Therefore 1 - (lambda02/(lambda1*lambda2)) is always positive definite.
Therefore blow-up is impossible
I agree with you in principle. I have to double check where he puts the cutoff wavelength...
All wavelengths inside the conic cavity are bigger than outside and the resultant group velocities are less than the velocity outside.
The guide wavelength and resultant group velocity constantly varies, driven by the constantly varying diameter of the conic section the wave is passing through.
Also the edges of the wave fronts are at right angles to the cone sides due to being spherical wave fronts as if they originated from and are returning to the vertex of the cone.
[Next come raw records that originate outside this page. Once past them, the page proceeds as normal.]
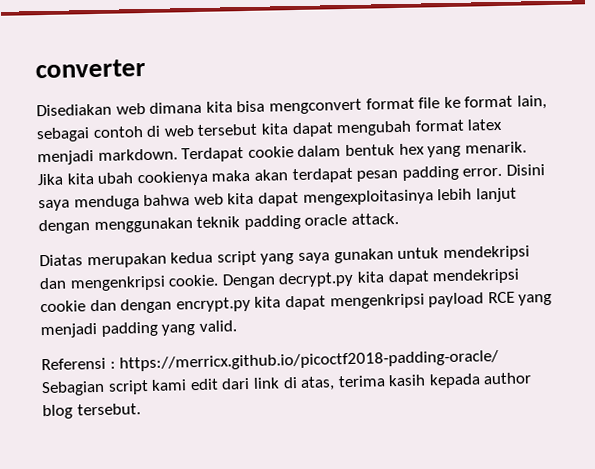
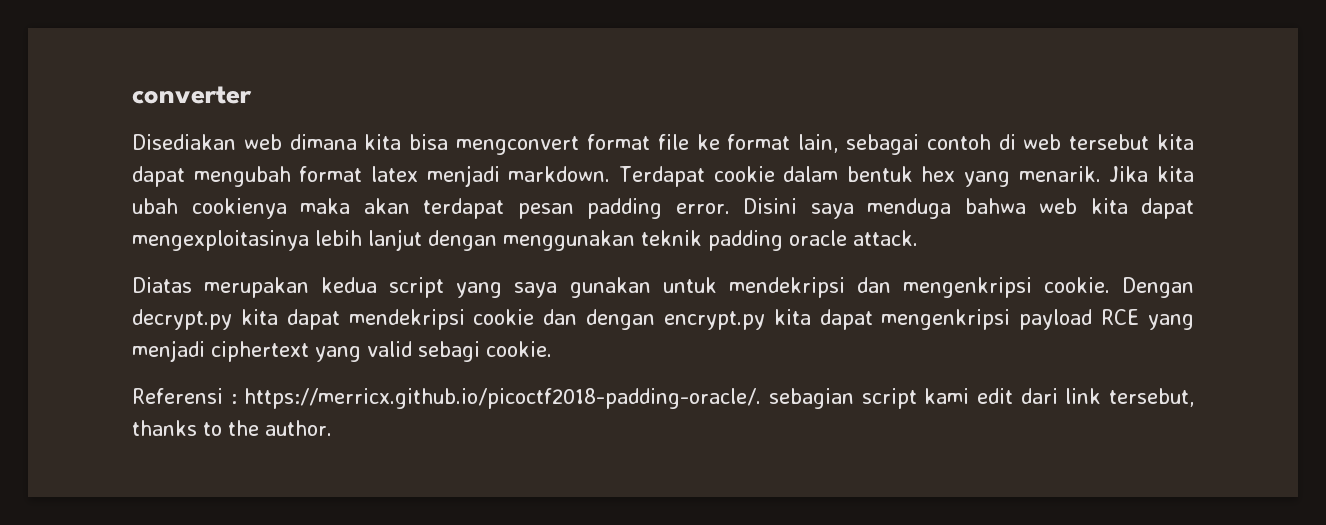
[100,320,237,337] padding yang valid. -> [211,341,552,362] ciphertext yang valid sebagi cookie.
[119,350,500,372] [41,380,105,397] https://merricx.github.io/picoctf2018-padding-oracle/ Sebagian -> [244,388,854,409] https://merricx.github.io/picoctf2018-padding-oracle/. sebagian
[282,372,533,391] [42,403,141,420] di atas, terima kasih kepada author blog tersebut. -> [1109,388,1195,407] [132,420,332,436] tersebut, thanks to the author.

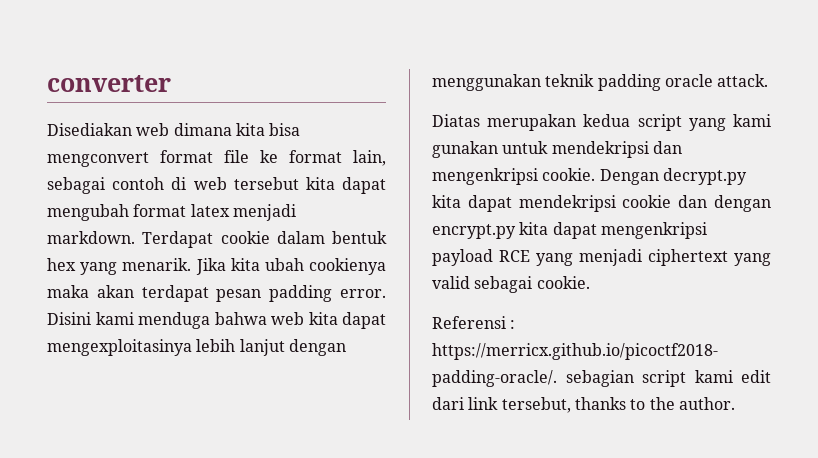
[810,203,854,219] saya -> [95,312,134,325] kami
[514,282,558,298] saya -> [733,114,771,127] kami
[418,341,480,362] sebagi -> [474,276,533,293] sebagai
If however the conic cavity end plates are flat and not spherically matching the spherical wave fronts bouncing off them, well you may be pushing s##t up hill before things are working well inside the cavity.
So Shawyer does not have a cut-off wavelength appearing anywhere on his Design Factor ?
He uses what the industry uses. Guide wavelength as in the attached. It is related to cutoff wavelength as per the attached equation
No, he doesn't use the standard definition because according to that formula there is only one waveguide wavelength and he is defining two of them.
Same question that deltaMass was asking
How does Shawyer define lambdag 1 and lambdag 2 ?
He does define lambdag1 not equal to lambdag2,
so they are different, we know thatwhat is the difference?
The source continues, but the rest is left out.